Он погрозил мне сухим пальцем и сказал:
- Ах молодой человек, молодой человек... Как же так можно? Надеюсь, вы не забыли нашего договора?
- Я всё помню. Забирайте мою душу! - решительно сказал я, хотя и почувствовал, что она, душа, сжалась и затрепетала во мне.
- Еще рано, - покачал головой старик. - В настоящее время ваша душа мне не нужна. Я лишь хотел напомнить о нашей сделке. Когда будет необходимо, я приду за своим выигрышем. А пока, до встречи!
Старик исчез, а я остался в одиночестве, лишившись вдруг всего: тела, жизни, имения. Даже моя душа не принадлежала мне больше. Я был абсолютно одинок - растерянный призрак в этом огромном мире. У меня осталась только моя любовь. Только она держала меня на плову. Держит и сейчас.
Вот и вся моя история.
Князь Багрятинский замолчал. Он распахнул ментик и в неосознанном беспокойстве провел ладонью по своей белой шелковой рубашке. На его груди у самого сердца Катя увидела небольшое красное пятно - след когда-то ударившей в это место пули.
- А что было потом с Ольгой? - спросила Катя.
- Я продолжал любить ее даже после своей смерти. Возможно, именно эта любовь сделала меня призраком и не дала моей душе улететь в царство покоя. После дуэли она плакала, плакала очень горько, но одновременно радовалась, что погиб я, а не он. О нашем разговоре в беседке она никогда никому не рассказывала. У него же после моей смерти были неприятности, он несколько недель провел в крепости, но потом дело удалось замять. А весной была их свадьба. Я тоже был там... Стоял сразу за ее спиной, но она меня не видела...

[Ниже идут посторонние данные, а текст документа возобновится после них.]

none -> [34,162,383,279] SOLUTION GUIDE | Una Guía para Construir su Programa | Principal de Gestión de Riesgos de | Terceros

С тех пор я уже больше не навещал ее. Я не разрешал себе ее видеть, потому что считал недостойным вторгаться в их личную жизнь, а потом мне невыносимо было знать, что с каждым годом она будет меняться: появятся морщинки, постепенно она состарится и под конец станет старухой, вроде тех старых сплетниц, что всегда сидят в салонах за ломберными столиками. Я был даже рад, что для меня она всегда останется юной и прекрасной, такой, как была в тот июньский день, когда я впервые увидел её.

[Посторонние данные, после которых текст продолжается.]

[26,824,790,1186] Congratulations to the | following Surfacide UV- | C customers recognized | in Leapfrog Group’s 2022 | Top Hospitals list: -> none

От волнения призрак пошел рябью.
- Сам не знаю, отчего я с вами разоткровенничался. Всякий раз когда выпадает такая лунная звездная ночь и когда играют на трубе со мной что-то происходит. Мне кажется, что прошлое не исчезло, оно по-прежнему существует во мне и рядом со мной. Пока существую я, существует и моё время. Я его хранитель и его страж.
- Значит, вы живете в нашем подъезде из-за трубача? - спросил Егор.

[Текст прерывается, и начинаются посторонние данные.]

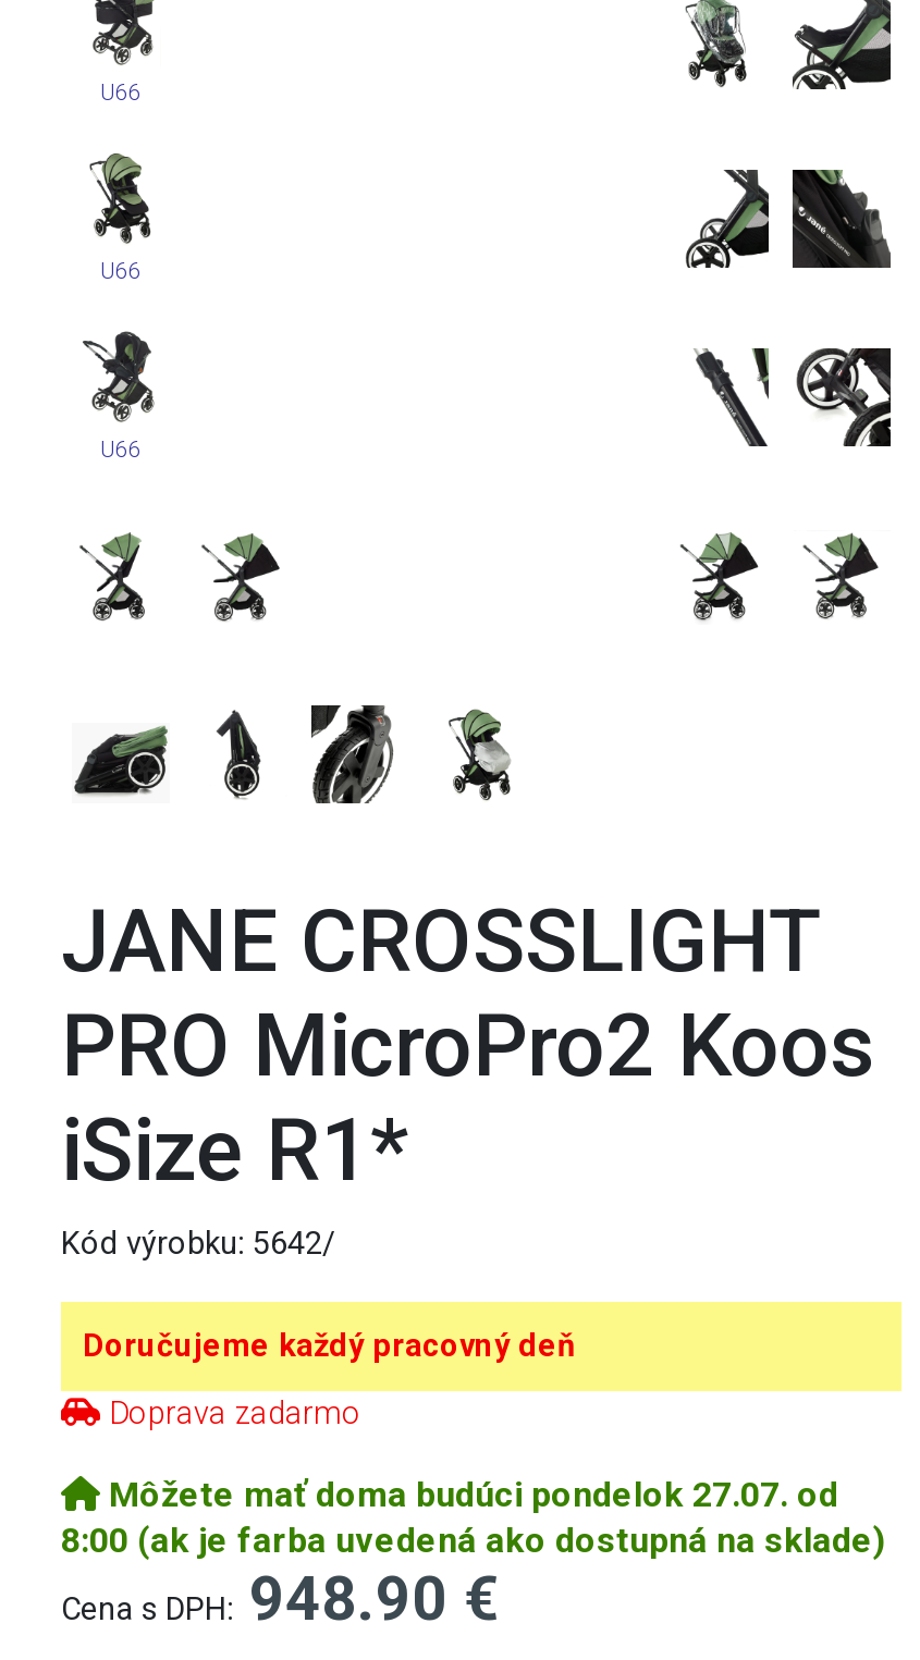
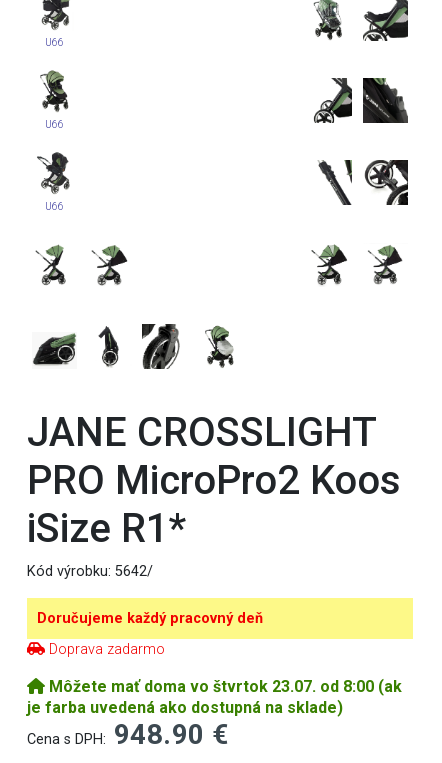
[61,1474,886,1561] Môžete mať doma budúci pondelok 27.07. od | 8:00 (ak je farba uvedená ako dostupná na sklade) -> [27,677,402,717] Môžete mať doma vo štvrtok 23.07. od 8:00 (ak | je farba uvedená ako dostupná na sklade)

- Я не живу здесь, но с тех пор как у вас поселился трубач, я стал часто здесь появляться. В отличие от многих привидений, я не привязан к одному месту и могу странствовать, где захочу. За последнее столетие я несколько раз побывал в Петербурге, много путешествовал по России, Европе, а однажды отправился в Америку на большом корабле. Но бедному кораблю не повезло, вскоре он отправился ко дну.
Дон-Жуан с Катей уставились друг на друга.
- Этот корабль был случайно не "Титаник"? Он врезался в айсберг! взволнованно спросила Катя.
- Кажется, именно так он и назывался. И ледяная глыба там тоже была. Грустная была картина, когда этот гигант погружался на дно. Я пытался успокоить одну переживавшую даму, но когда она увидела меня, то сразу бросилась за борт и даже не надела спасательного жилета, - вздохнул князь.
Неожиданно инфракрасный фонарь, который Гений вертел в руках, затрещал и на датчике замелькали цифры.
- Это он опять на меня срабатывает? - улыбнулся князь.
- Похоже, что нет. Расстояние другое, - покачал головой Егор.
- Но я же призрак!
- Направление луча совсем другое, и психоактивность более сильная. Это откуда-то с нижних этажей. Кажется, Аттила снова активизировался.
- Аттила, говорите? Это любопытно. Пойду посмотрю, - сказал князь и медленно, словно затягиваемый трясиной, стал погружаться под пол. Вначале он скрылся по колено, потом по пояс, а потом исчезла и голова с завитыми в колечки усами.
Ребята остались в комнате одни.
- Ну и дела! Можно подумать, нам одного привидения было мало, - сказал Федор.
- Разве тебе его не жалко? - с возмущением воскликнула Катя.